4. Schedule 1.1(B) to the Credit Agreement (Commitment of Banks) is
hereby deleted in its entirety and Schedule 1.1(B) attached hereto is
inserted in lieu thereof.
5. The Loan Parties hereby represent to the Agent and the Banks that:
the representations and warranties of the Loan Parties contained in
Article 6 of the Credit Agreement remain true and accurate on and as of the
date hereof (except for representations and warranties which relate solely
to an earlier date or time, which representations and warranties were true
and correct on and as of the specific dates or times referred to therein);
the Loan Parties have performed and are in compliance with all covenants
contained in Article 8 or elsewhere in the Credit Agreement; and no Event of
Default or Potential Default has occurred and is continuing.
6. The Loan Parties hereby agree to reimburse the Agent and the Banks
on demand for all costs, expenses and disbursements relating to this
Amendment No. 1 which are payable by the Loan Parties as provided in
Sections 10.5 and 11.3 of the Credit Agreement.
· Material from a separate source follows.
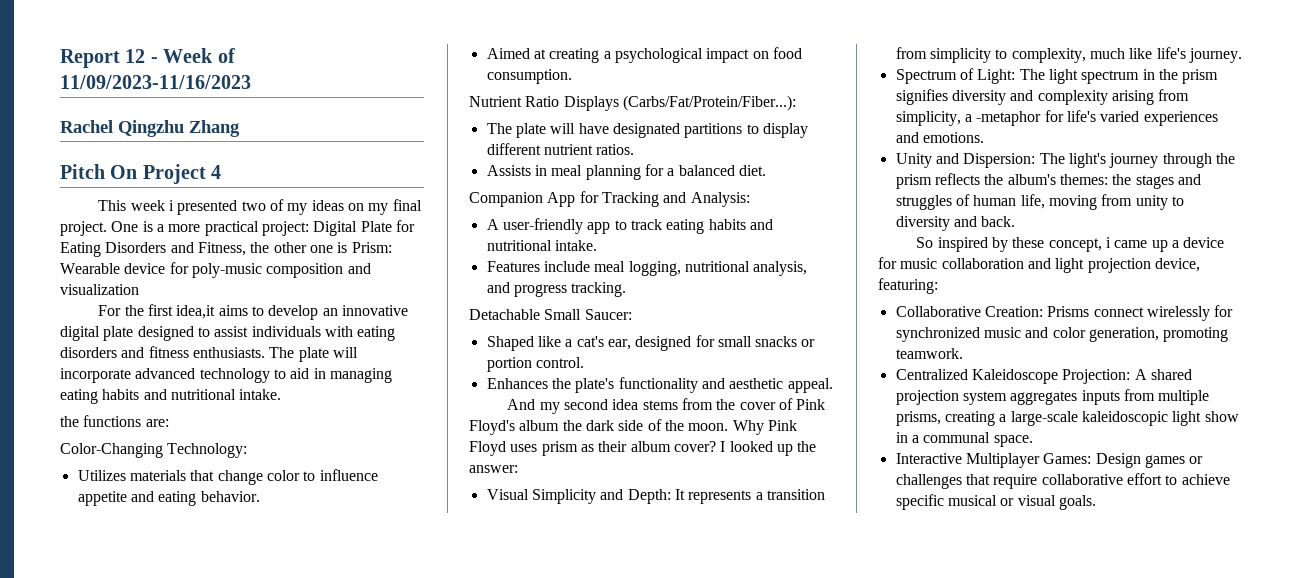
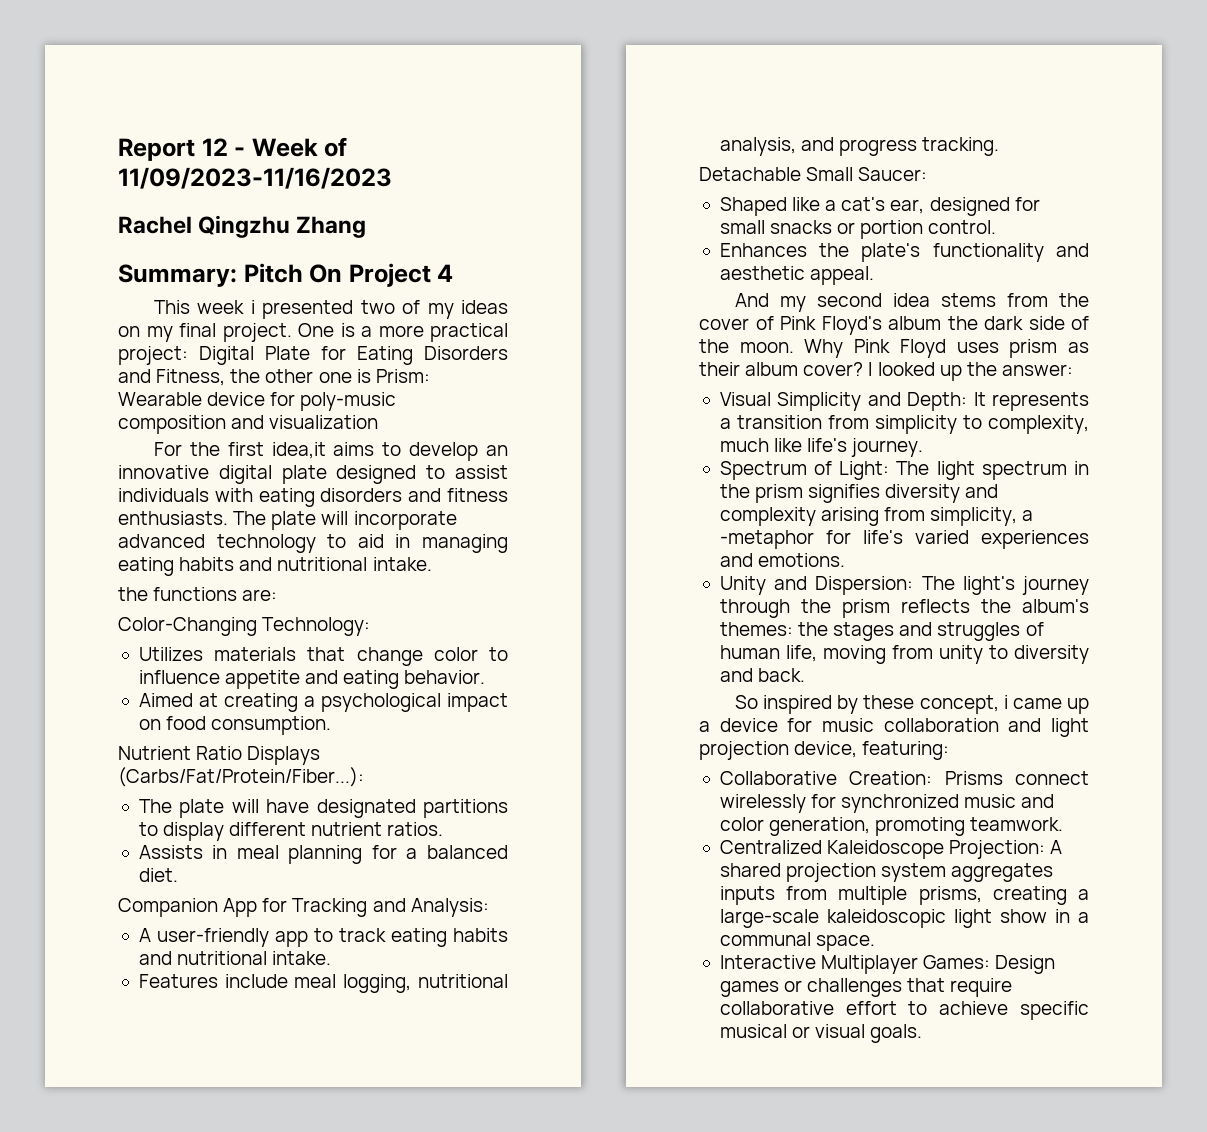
- Pitch On Project 4
+ Summary: Pitch On Project 4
7. The Loan Parties and the Banks intend and agree that, except as
provided herein, the Credit Agreement shall remain in full force and effect
without modification.
8. This Amendment No. 1 shall be governed by and construed and
enforced in accordance with the internal laws of the Commonwealth of
Kentucky without reference to its principles of conflicts of law.
[SIGNATURE PAGES FOLLOW]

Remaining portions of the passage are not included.